American Journal of Physical Anthropology
Volume 130, Issue 4, pages 445–454, August 2006
How to Cite
Wu, X., Schepartz, L. A., Falk, D. and Liu, W. (2006), Endocranial cast of Hexian Homo erectus from South China. Am. J. Phys. Anthropol., 130: 445–454. doi: 10.1002/ajpa.20378
- Issue published online: 28 JUN 2006
- Article first published online: 19 JAN 2006
- Manuscript Accepted: 8 SEP 2005
- Manuscript Received: 5 JAN 2005
- Taft Memorial Fund, University of Cincinnati
- National Science Fund for Fostering Talents in Basic Research, Special Research Disciplinary Unit (Paleontology and Paleoanthropology), China
- Homo erectus;
- brain evolution
In this paper, we present data on the morphological features and linear measurements for the Hexian Homo erectus and other comparative endocasts, in order to highlight variation during human brain evolution. The endocast of Hexian was reconstructed in 1982, and an endocranial volume of 1,025 ml was estimated.
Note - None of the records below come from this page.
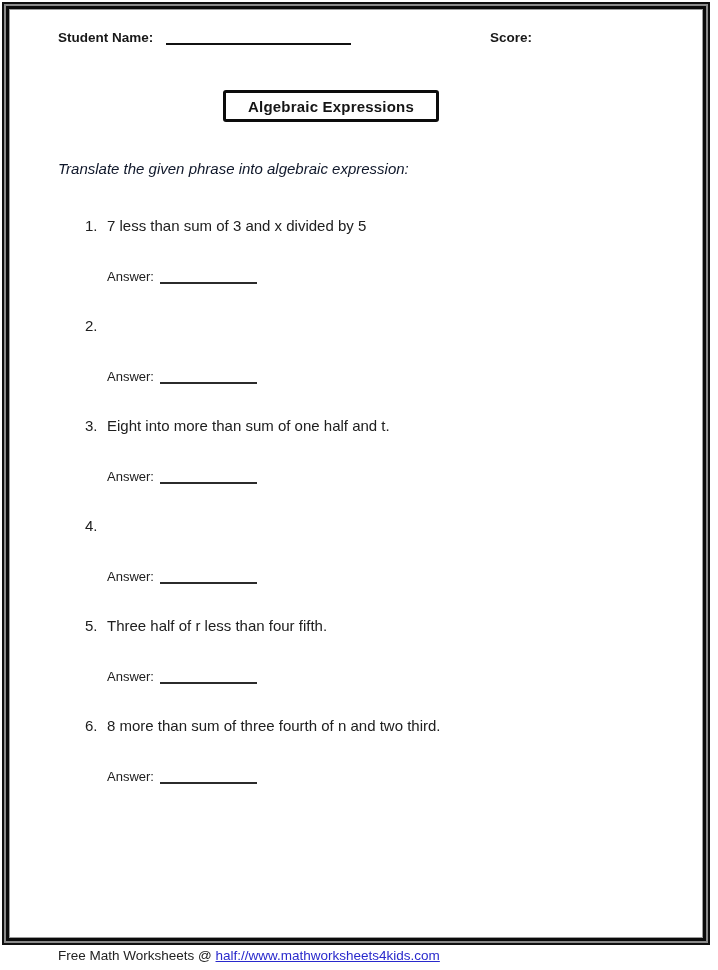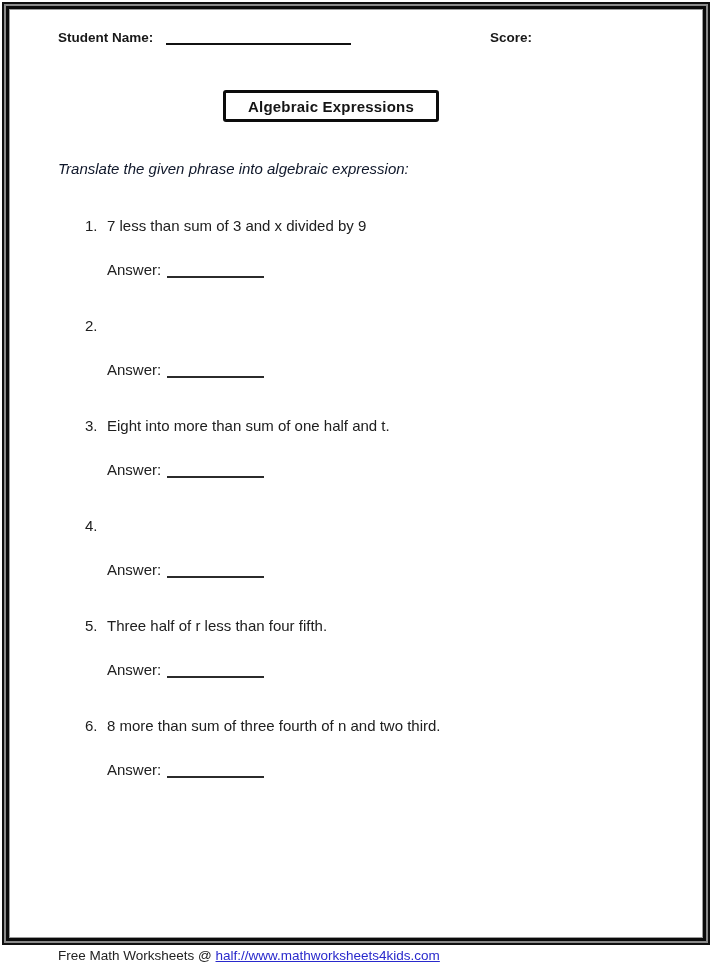--- a/index.html
+++ b/index.html
@@ -90,7 +90,7 @@
   <div class="question-list">
       <div class="question-block">
     <span class="q-number">1.</span>
-    <span class="q-text">7 less than sum of 3 and x divided by 9</span>
+    <span class="q-text">7 less than sum of 3 and x divided by 5</span>
     <div class="answer-row">
       <span>Answer:</span>
       <span class="answer-line"></span>

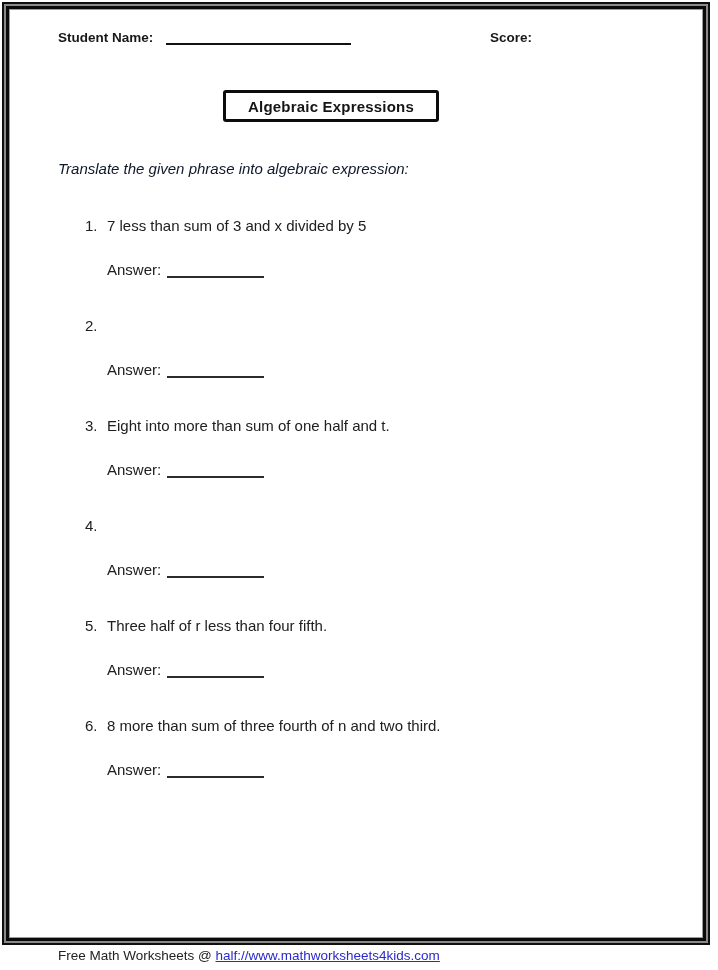--- a/index.html
+++ b/index.html
@@ -54,7 +54,7 @@
   .question-block { position:relative; height:100px; }
   .q-number { position:absolute; left:85px; top:0; font-size:15px; color:#202020; }
   .q-text   { position:absolute; left:107px; top:0; font-size:15px; color:#202020; white-space:nowrap; }
-  .answer-row { position:absolute; left:107px; top:44px; font-size:15px; color:#202020; display:flex; align-items:flex-end; }
+  .answer-row { position:absolute; left:107px; top:52px; font-size:13px; color:#202020; display:flex; align-items:flex-end; }
   .answer-line {
     display:inline-block; width:97px; height:15px;
     border-bottom:2px solid #2b2b2b; margin-left:6px;

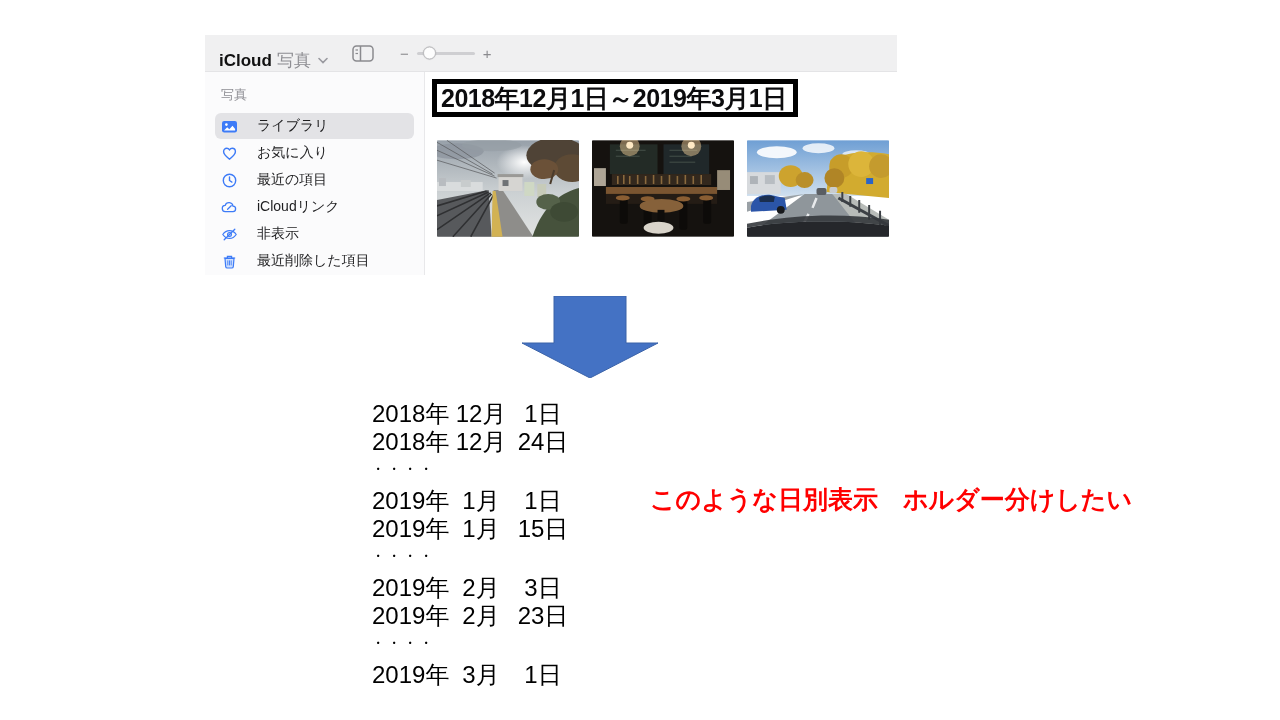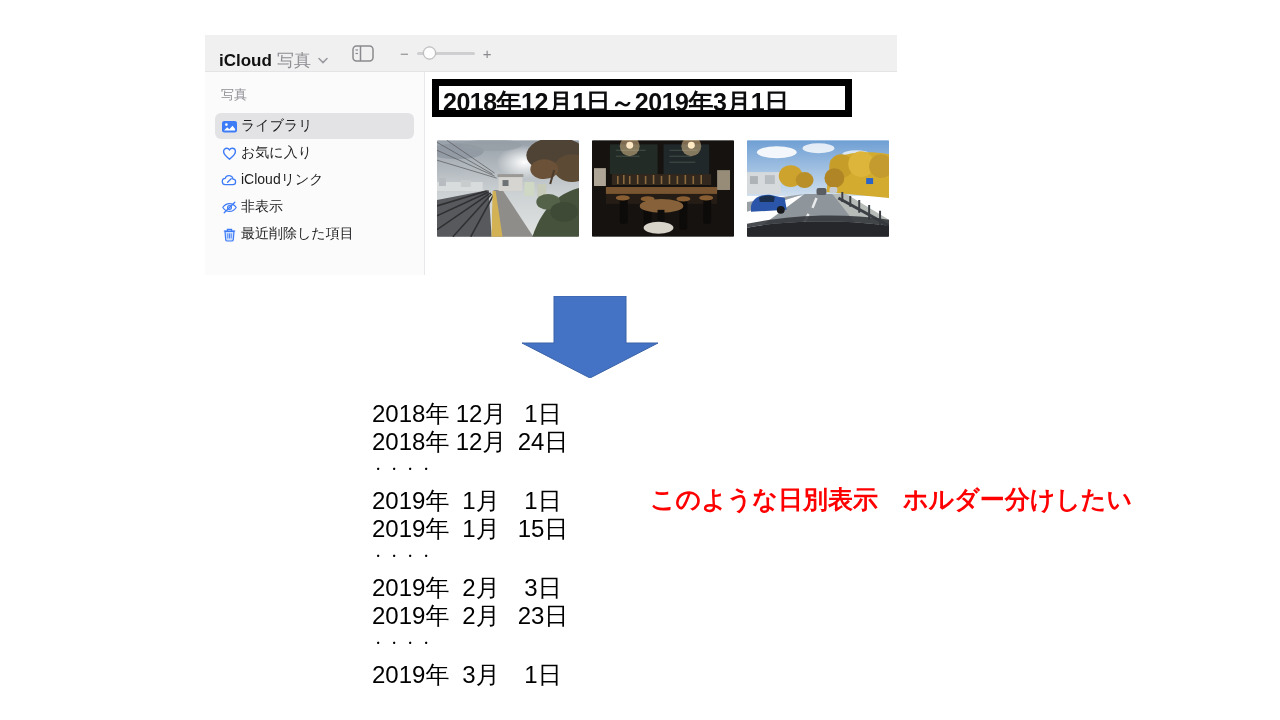--- a/index.html
+++ b/index.html
@@ -45,9 +45,9 @@
 
   .main { position:relative; flex:1; background:#ffffff; height:203px; }
   .title-box {
-    position:absolute; left:7px; top:7px; width:420px; height:38px;
-    border:7px solid #000000; background:#ffffff;
-    display:flex; align-items:flex-start; padding-left:4px; overflow:hidden;
+    position:absolute; left:7px; top:7px; width:366px; height:38px;
+    border:5px solid #000000; background:#ffffff;
+    display:flex; align-items:center; padding-left:4px; overflow:hidden;
   }
   .title-text {
     font-size:25px; font-weight:700; color:#0c0c0e; letter-spacing:-0.5px; white-space:nowrap;

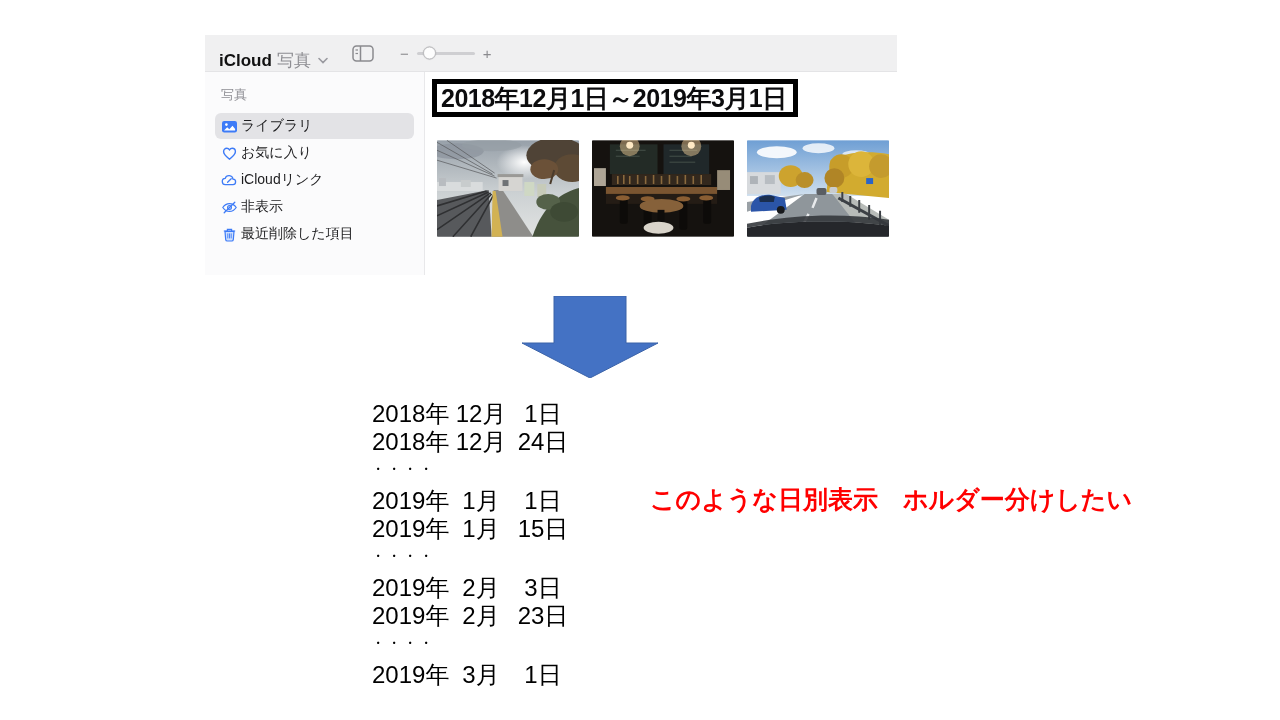--- a/index.html
+++ b/index.html
@@ -37,7 +37,7 @@
   }
   .side-label { font-size:13px; color:#8e8e93; padding:2px 16px 9px; }
   .side-item {
-    display:flex; align-items:center; gap:3px; height:26px; margin:0 10px 1px;
+    display:flex; align-items:center; gap:19px; height:26px; margin:0 10px 1px;
     padding:0 6px; border-radius:6px; font-size:14px; color:#1d1d1f; cursor:default;
   }
   .side-item.selected { background:#e3e3e6; }

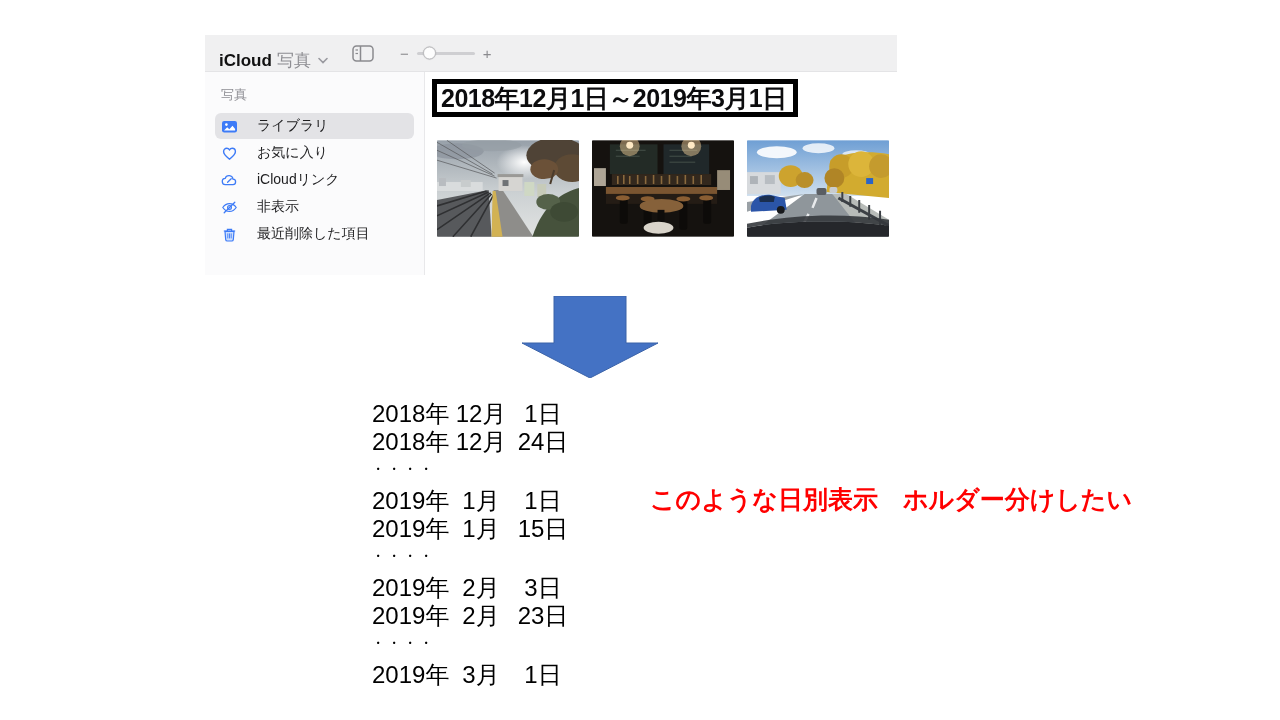--- a/index.html
+++ b/index.html
@@ -129,6 +129,15 @@
           <span>お気に入り</span>
         </div>
 
+        <div class="side-item">
+          <span class="side-icon">
+            <svg viewBox="0 0 17 17" width="17" height="17">
+              <circle cx="8.5" cy="8.5" r="6.2" fill="none" stroke="#3d7bf7" stroke-width="1.4"></circle>
+              <path d="M8.5 5v3.5l2.4 1.6" fill="none" stroke="#3d7bf7" stroke-width="1.4" stroke-linecap="round"></path>
+            </svg>
+          </span>
+          <span>最近の項目</span>
+        </div>
 
         <div class="side-item">
           <span class="side-icon">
The geological age is about 412 ka, or roughly contemporaneous with the Zhoukoudian (ZKD) specimens. There are some differences between Hexian and the modern Chinese male endocasts in our sample, including low position of the greatest breadth, low maximum height, a well-marked and prominent frontal keel, the flat surface of the frontal lobes, prominent sagittal keel along the center frontal and parietal lobes, depressed Sylvian areas and parietal lobes superiorly, strong posterior projection of the occipital lobes, anterior position of the cerebellar lobes relative to the occipital lobes, and the relative simplicity of the meningeal vessels. Compared with the ZKD, Indonesian, and African Homo erectus specimens, Hexian has more morphological features in common with ZKD. Principal component analyses indicate that Hexian is closest to the ZKD Homo erectus compared with the modern Chinese and other Homo erectus, but its great breadth distinguishes it. Metric analyses show that the brain height, frontal breadth, cerebral height, frontal height, and parietal chord from Homo erectus to modern humans increased, while the length, breadth, frontal chord, and occipital breadth did not change substantially. Am J Phys Anthropol, 2006. © 2006 Wiley-Liss, Inc.